Man who served 4 years on overturned child abuse conviction to have record expunged
A man whose child abuse conviction was overturned will have his record expunged almost 16 years after he was convicted.
Terry Ceasor's first-degree child abuse conviction was overturned by the Michigan Supreme Court in March. The court said his attorney failed to request tax dollars to hire an expert witness because he didn't believe his client would qualify.
A motion for the destruction, removal, and expungement of his arrest record, biometric data, fingerprints, Law Enforcement Information Network entry and DNA sample profile was filed by the Michigan Innocence Clinic in October.
St. Clair County Chief Assistant Prosecutor Stephen Guilliat said the prosecution agreed to the motion last week. Once a judge signs the order it will be sent to Michigan State Police, which will remove the information.
Ceasor said it feels great to be exonerated for a crime he didn't commit. The conviction continued to affect his life even after he was paroled from prison four years after his conviction, such as preventing him from being around his teenage son, of whom he had full custody.
"I served four years in prison for a crime I never committed, for a crime that never happened," he said.
David Moran, director of the Innocence Clinic at University of Michigan law school, said Ceasor was watching his girlfriend's toddler when the child fell off the couch and hit his head on the floor. The child suffered a concussion but recovered from his injury with no lasting effects.
Despite this, a doctor in Detroit concluded the child had suffered from shaken baby syndrome, and Ceasor was convicted of child abuse in 2005, Moran said.
Moran said Ceasor suffered an "obvious miscarriage of justice" when Ceasor was convicted after only one expert witness and no defense witnesses testified at his trial.

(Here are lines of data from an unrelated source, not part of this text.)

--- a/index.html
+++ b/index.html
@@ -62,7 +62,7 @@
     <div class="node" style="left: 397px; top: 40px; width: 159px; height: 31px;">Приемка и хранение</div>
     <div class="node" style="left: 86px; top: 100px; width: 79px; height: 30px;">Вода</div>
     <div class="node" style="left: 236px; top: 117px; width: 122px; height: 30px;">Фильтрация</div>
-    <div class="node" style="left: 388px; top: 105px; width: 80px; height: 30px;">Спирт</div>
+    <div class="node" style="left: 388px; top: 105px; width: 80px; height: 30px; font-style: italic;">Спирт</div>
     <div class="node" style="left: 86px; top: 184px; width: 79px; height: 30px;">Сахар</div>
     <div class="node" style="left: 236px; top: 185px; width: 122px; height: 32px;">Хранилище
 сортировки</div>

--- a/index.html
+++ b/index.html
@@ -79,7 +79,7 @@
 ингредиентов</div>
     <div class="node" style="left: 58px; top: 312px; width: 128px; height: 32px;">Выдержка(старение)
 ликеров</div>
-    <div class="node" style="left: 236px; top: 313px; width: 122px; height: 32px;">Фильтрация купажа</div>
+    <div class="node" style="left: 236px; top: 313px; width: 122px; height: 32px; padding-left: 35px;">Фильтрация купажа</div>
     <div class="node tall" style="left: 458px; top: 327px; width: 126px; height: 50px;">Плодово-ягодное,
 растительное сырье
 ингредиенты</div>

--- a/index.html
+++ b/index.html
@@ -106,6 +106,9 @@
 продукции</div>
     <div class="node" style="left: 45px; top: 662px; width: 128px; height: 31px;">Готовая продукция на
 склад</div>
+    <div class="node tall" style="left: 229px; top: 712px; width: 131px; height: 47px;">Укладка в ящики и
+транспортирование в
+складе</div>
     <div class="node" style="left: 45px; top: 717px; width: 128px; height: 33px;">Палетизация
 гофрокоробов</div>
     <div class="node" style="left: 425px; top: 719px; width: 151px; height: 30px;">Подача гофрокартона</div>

His case to appeal his conviction has been in the courts almost since he was convicted, Ceasor said.
"Nobody wants to have a criminal record for something they didn’t do and especially something as awful as child abuse," Moran said, "and so Terry wants to clear his name."
Ken Lord, Ceasor's trial attorney, said he secured an expert witness for Ceasor for his trial, however, Ceasor didn't inform Lord he wasn't going to pay for the expert as previously agreed until 10 days before his trial.
Lord said he advised Ceasor against going to trial without an expert witness, but Ceasor insisted on going to trial.
“I did everything I could for Mr. Ceasor," Lord said. "He did very little to help me in his defense.”
Ceasor said he was given no other options for an expert witness other than the one Lord had selected and whom Ceasor could not afford.